### Exercise brief
Would you please repeat the lines in the listing below from the one containing "T-Lock leather top" through the final one, exactly as they appear?

### Data provided
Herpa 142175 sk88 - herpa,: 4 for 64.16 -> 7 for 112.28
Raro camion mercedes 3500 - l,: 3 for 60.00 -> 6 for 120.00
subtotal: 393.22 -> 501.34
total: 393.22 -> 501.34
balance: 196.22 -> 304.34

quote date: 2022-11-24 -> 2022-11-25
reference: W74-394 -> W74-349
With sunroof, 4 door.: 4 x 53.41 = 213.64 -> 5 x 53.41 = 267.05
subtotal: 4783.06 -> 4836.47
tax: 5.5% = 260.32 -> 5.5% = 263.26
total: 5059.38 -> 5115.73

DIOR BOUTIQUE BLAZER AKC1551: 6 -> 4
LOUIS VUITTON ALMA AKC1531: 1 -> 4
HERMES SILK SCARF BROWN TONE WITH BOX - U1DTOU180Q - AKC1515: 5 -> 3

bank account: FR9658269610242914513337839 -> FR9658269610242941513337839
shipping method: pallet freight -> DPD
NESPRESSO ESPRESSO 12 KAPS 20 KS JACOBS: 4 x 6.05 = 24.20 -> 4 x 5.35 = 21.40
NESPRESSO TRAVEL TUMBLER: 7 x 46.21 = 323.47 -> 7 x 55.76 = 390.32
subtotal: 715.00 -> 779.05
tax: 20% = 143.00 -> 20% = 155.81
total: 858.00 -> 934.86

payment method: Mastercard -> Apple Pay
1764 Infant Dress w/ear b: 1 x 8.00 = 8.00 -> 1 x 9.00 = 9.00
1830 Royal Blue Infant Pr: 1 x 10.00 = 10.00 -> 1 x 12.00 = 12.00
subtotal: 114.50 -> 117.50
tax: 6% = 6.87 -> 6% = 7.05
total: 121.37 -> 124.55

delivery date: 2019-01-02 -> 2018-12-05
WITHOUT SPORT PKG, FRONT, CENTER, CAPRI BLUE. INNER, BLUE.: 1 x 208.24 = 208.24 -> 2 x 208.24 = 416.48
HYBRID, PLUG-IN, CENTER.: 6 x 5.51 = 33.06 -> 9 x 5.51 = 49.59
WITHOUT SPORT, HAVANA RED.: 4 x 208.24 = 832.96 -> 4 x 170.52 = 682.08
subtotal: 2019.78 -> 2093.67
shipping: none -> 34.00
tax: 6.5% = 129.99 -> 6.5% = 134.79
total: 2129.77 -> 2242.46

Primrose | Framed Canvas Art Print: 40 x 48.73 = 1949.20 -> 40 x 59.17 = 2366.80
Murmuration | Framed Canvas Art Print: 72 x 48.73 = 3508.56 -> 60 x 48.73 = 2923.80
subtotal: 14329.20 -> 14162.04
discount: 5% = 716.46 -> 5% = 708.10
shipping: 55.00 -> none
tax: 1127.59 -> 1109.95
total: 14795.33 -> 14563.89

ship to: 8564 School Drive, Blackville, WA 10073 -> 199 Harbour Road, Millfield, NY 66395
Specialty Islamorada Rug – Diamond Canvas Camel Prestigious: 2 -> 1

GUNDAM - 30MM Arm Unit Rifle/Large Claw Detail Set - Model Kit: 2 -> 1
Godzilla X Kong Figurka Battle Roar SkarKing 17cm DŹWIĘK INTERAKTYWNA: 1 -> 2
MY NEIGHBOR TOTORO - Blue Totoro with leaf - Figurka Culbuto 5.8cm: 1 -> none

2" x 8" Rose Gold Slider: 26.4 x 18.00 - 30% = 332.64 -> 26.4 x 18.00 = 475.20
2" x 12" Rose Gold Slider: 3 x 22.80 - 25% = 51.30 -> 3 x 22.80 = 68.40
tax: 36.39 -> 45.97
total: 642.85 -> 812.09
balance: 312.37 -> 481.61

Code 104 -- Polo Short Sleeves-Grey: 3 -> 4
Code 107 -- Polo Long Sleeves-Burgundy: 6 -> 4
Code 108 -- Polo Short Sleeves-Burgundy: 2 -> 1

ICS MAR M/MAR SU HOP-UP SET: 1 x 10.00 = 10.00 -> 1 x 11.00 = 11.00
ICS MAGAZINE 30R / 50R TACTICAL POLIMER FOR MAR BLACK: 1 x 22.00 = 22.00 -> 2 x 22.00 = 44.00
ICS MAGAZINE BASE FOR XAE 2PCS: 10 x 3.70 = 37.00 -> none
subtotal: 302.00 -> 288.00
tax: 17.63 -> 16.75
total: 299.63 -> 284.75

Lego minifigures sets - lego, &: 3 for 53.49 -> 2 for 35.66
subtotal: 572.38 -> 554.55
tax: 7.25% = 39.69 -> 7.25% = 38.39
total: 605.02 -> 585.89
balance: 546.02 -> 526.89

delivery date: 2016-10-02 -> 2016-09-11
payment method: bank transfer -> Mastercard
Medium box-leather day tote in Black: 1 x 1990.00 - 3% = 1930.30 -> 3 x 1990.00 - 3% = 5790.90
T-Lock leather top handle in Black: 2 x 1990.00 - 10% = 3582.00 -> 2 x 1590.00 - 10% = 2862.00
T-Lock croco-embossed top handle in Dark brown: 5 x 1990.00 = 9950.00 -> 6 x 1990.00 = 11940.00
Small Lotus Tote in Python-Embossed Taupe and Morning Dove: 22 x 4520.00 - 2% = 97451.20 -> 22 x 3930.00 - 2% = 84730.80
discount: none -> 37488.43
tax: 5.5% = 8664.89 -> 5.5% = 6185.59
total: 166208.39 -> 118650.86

### Task answer
T-Lock leather top handle in Black: 2 x 1990.00 - 10% = 3582.00 -> 2 x 1590.00 - 10% = 2862.00
T-Lock croco-embossed top handle in Dark brown: 5 x 1990.00 = 9950.00 -> 6 x 1990.00 = 11940.00
Small Lotus Tote in Python-Embossed Taupe and Morning Dove: 22 x 4520.00 - 2% = 97451.20 -> 22 x 3930.00 - 2% = 84730.80
discount: none -> 37488.43
tax: 5.5% = 8664.89 -> 5.5% = 6185.59
total: 166208.39 -> 118650.86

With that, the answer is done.